Dietary fructose exacerbates hepatocellular injury when incorporated into a methionine-choline-deficient diet.

机构信息

Department of Pediatrics, University of California, San Francisco, CA, USA.

出版信息

Liver Int. 2010 Sep;30(8):1229-39. doi: 10.1111/j.1478-3231.2010.02285.x. Epub 2010 Jun 8.

DOI:10.1111/j.1478-3231.2010.02285.x
PMID:20536716
原文链接:https://pmc.ncbi.nlm.nih.gov/articles/PMC3592570/
Abstract

BACKGROUND

Methionine-choline-deficient (MCD) diets cause steatohepatitis in rodents and are used to model fatty liver disease in human beings. Recent studies have identified sucrose as a major contributor to MCD-related liver disease through its ability to promote hepatic de novo lipogenesis.

AIMS

To determine whether glucose and fructose, the two constitutents of sucrose, differ in their capacity to provoke steatohepatitis when incorporated individually into MCD formulas.

MATERIALS & METHODS: MCD and control formulas prepared with either glucose or fructose as the sole source of carbohydrate were fed to mice for 21 days.
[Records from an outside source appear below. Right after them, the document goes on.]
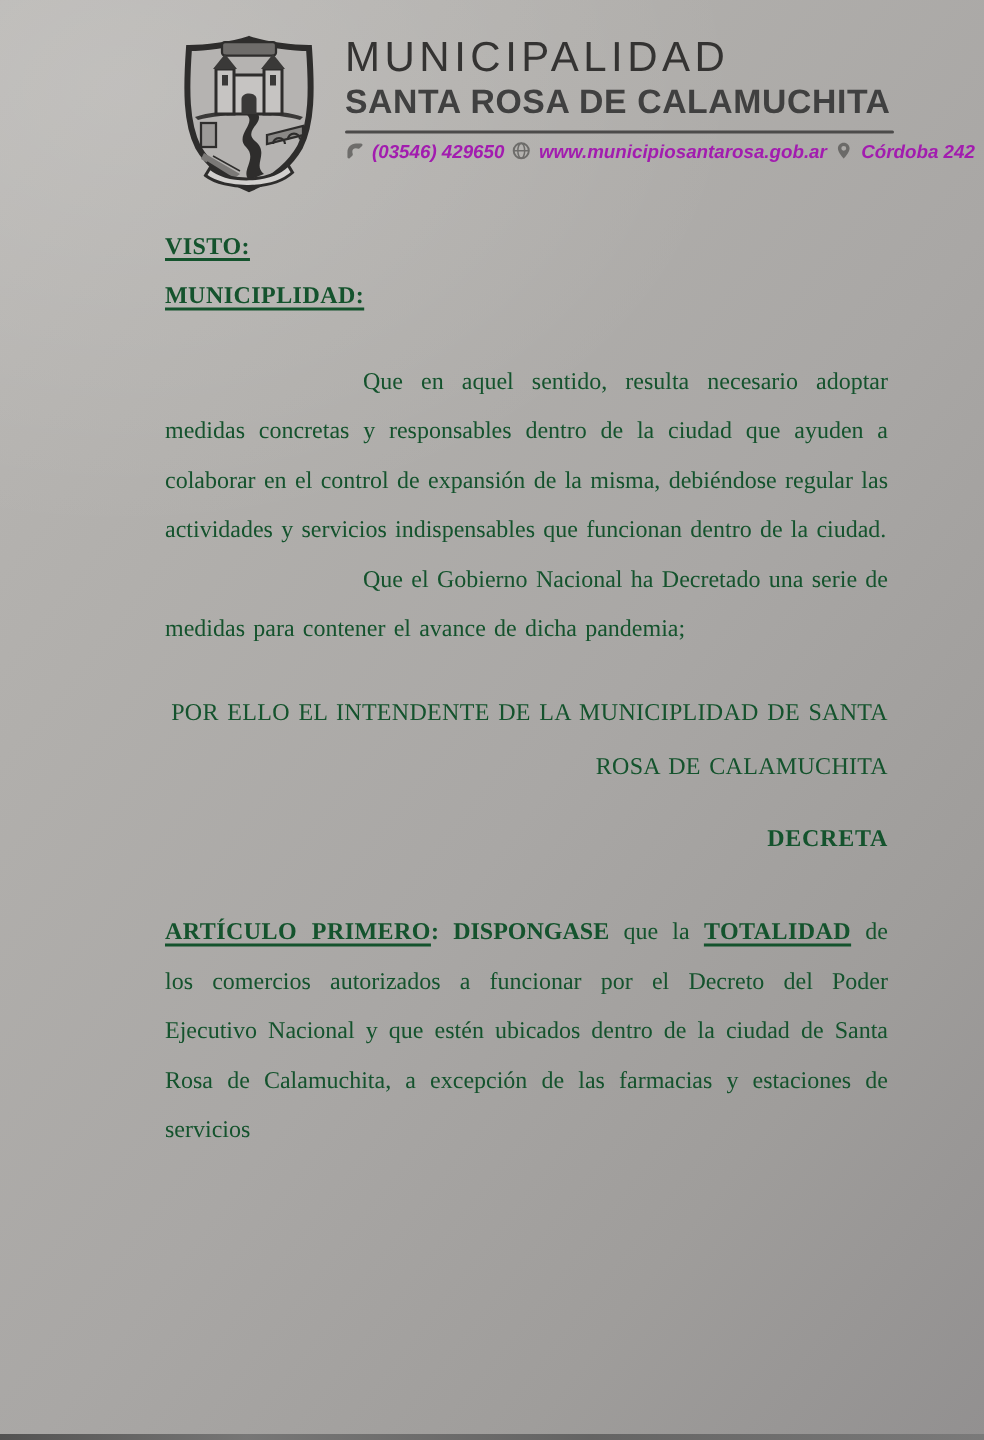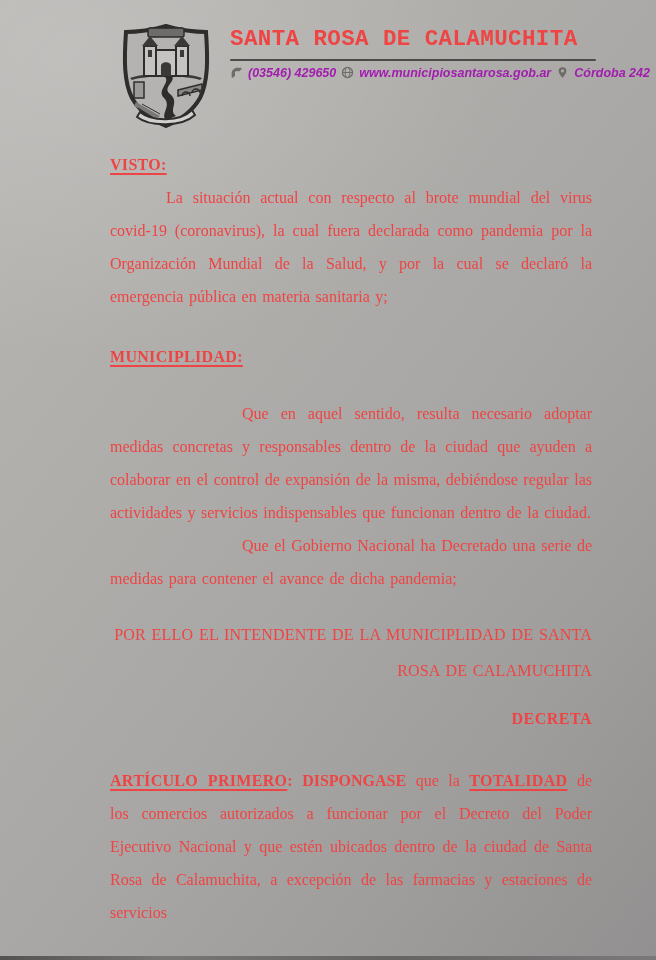--- a/index.html
+++ b/index.html
@@ -112,6 +112,7 @@
   </svg>
 
   <div class="head-text">
+    <div class="org-line1">MUNICIPALIDAD</div>
     <div class="org-line2">SANTA ROSA DE CALAMUCHITA</div>
     <div class="head-rule"></div>
     <div class="contact">

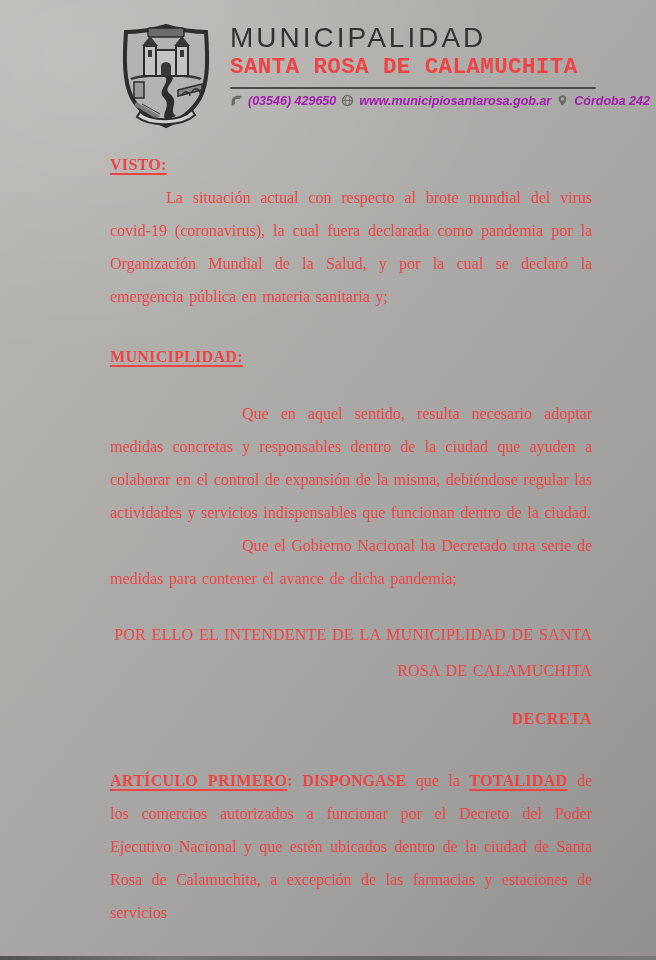--- a/index.html
+++ b/index.html
@@ -33,8 +33,8 @@
     line-height: 1;
   }
   .org-line2 {
-    font-family: Liberation Mono, monospace;
-    font-size: 22.5px; font-weight: 800; letter-spacing: 0.4px; color: #ef4444;
+    font-family: Liberation Sans, sans-serif;
+    font-size: 22.5px; font-weight: 800; letter-spacing: 0.4px; color: #404040;
     line-height: 1.15; margin-top: 3px; white-space: nowrap;
   }
   .head-rule { margin-top: 6px; height: 2px; background: #4c4b4a; border-radius: 1px; }

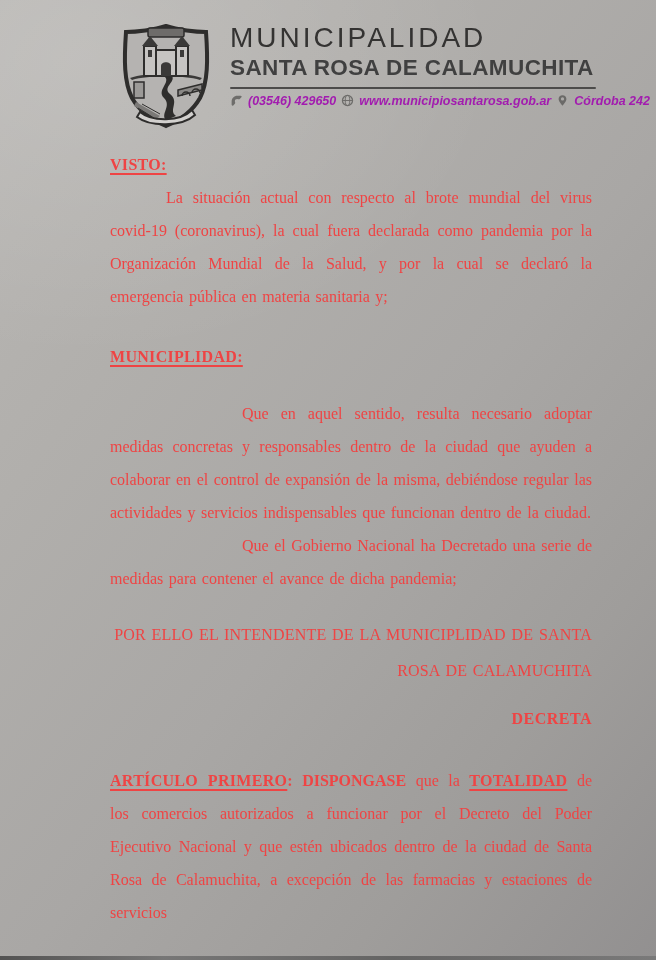--- a/index.html
+++ b/index.html
@@ -49,7 +49,7 @@
   
   .doc {
     position: absolute; left: 110px; top: 148px; width: 482px;
-    font-size: 16px; color: #ef4444; line-height: 33px;
+    font-size: 16px; color: #14532d; line-height: 33px;
     text-align: justify; word-spacing: 1.5px;
   }
   .h-underline {

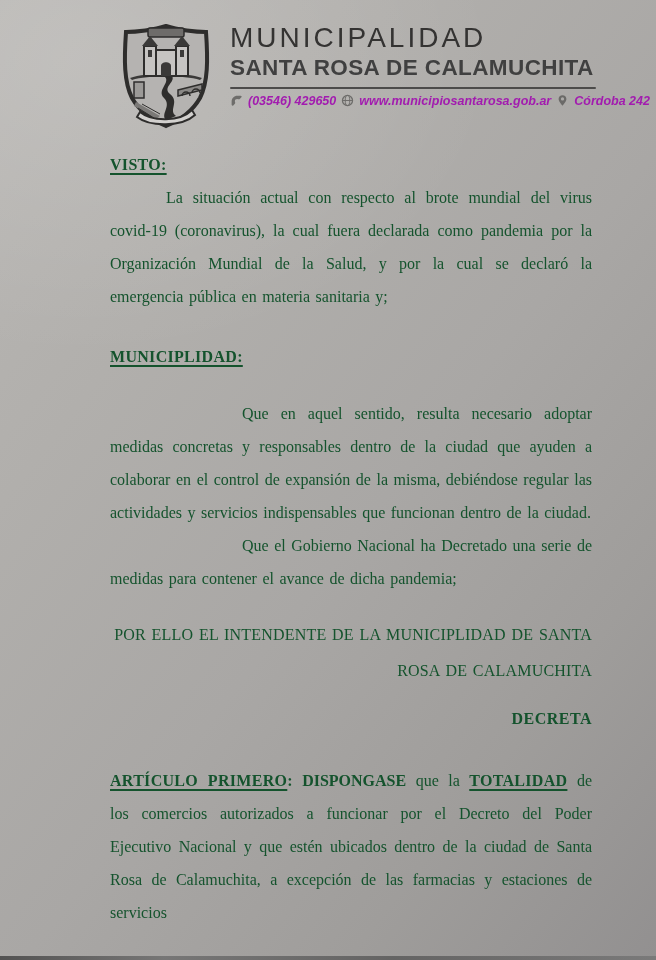--- a/index.html
+++ b/index.html
@@ -139,7 +139,6 @@
   <div class="sect-head">
     <span class="h-underline">VISTO:</span>
   </div>
-  <p class="p-visto">La situación actual con respecto al brote mundial del virus covid-19 (coronavirus), la cual fuera declarada como pandemia por la Organización Mundial de la Salud, y por la cual se declaró la emergencia pública en materia sanitaria y;</p>
 
   <div class="sect-head">
     <span class="h-underline">MUNICIPLIDAD:</span>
Liver injury was assessed biochemically and histologically together with hepatic gene expression and fatty acid analysis.

RESULTS

Mice fed MCD formulas developed similar degrees of hepatic steatosis whether they contained glucose or fructose. By contrast, mice fed MCD-fructose developed significantly more hepatocellular injury than mice fed MCD-glucose, judged by histology, apoptosis staining and serum alanine aminotransferase. Liver injury in MCD-fructose mice coincided with an exaggerated rise in the ratio of long-chain saturated to unsaturated fatty acids in the liver. Notably, hepatic inflammation was not enhanced in mice fed MCD-fructose, correlating instead with hepatic lipid peroxidation, which was equivalent in the two MCD groups.

DISCUSSION

Fructose is more cytotoxic than glucose when used as the source of carbohydrate in MCD formulas.

CONCLUSION

The data suggest the enhanced cytotoxicity of fructose in the MCD model is related to its ability to stimulate de novo lipogenesis, which yields harmful long-chain saturated fatty acids.

摘要

背景

蛋氨酸-胆碱缺乏(MCD)饮食可引起啮齿动物的肝炎,并用于模拟人类的脂肪肝疾病。最近的研究表明,蔗糖通过促进肝从头合成脂质,是 MCD 相关肝病的主要诱因。

目的

确定葡萄糖和果糖(蔗糖的两种成分)在单独纳入 MCD 配方中时,其诱发肝炎的能力是否存在差异。

材料和方法

用葡萄糖或果糖作为唯一碳水化合物来源制备 MCD 和对照配方,并连续 21 天喂养给小鼠。通过生化和组织学评估肝损伤,同时分析肝基因表达和脂肪酸。

结果

无论 MCD 配方中是否含有葡萄糖,喂食 MCD 配方的小鼠均会发生相似程度的肝脂肪变性。相比之下,与喂食 MCD-葡萄糖的小鼠相比,喂食 MCD-果糖的小鼠发生了更为明显的肝细胞损伤,组织学、凋亡染色和血清丙氨酸氨基转移酶均提示如此。MCD-果糖喂养的小鼠肝损伤与肝内长链饱和与不饱和脂肪酸比例的明显增加相一致。值得注意的是,MCD-果糖喂养的小鼠中并未增强肝炎症,而是与肝脂质过氧化相关,而这在两个 MCD 组中是等同的。

讨论

在 MCD 配方中使用果糖作为碳水化合物来源比葡萄糖更具细胞毒性。

结论

这些数据表明,果糖在 MCD 模型中增强的细胞毒性与其刺激从头合成脂质的能力有关,这会产生有害的长链饱和脂肪酸。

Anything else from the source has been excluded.